*** Opening of RECORDS SHOWN ***

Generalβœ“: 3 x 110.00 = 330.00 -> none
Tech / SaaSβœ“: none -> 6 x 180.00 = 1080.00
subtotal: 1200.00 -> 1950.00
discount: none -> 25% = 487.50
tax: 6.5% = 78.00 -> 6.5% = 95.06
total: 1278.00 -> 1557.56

*** Close of RECORDS SHOWN ***
*** Opening of RECORDS SHOWN ***

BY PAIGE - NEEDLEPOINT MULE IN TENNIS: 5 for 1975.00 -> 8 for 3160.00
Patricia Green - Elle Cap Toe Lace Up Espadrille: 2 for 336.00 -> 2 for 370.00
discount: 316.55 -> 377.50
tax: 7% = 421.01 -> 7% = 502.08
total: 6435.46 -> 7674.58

*** Close of RECORDS SHOWN ***

ACTIVITY
Copy out each line of the listing that holds the string "none".

FINISHED EXERCISE
Generalβœ“: 3 x 110.00 = 330.00 -> none
Tech / SaaSβœ“: none -> 6 x 180.00 = 1080.00
discount: none -> 25% = 487.50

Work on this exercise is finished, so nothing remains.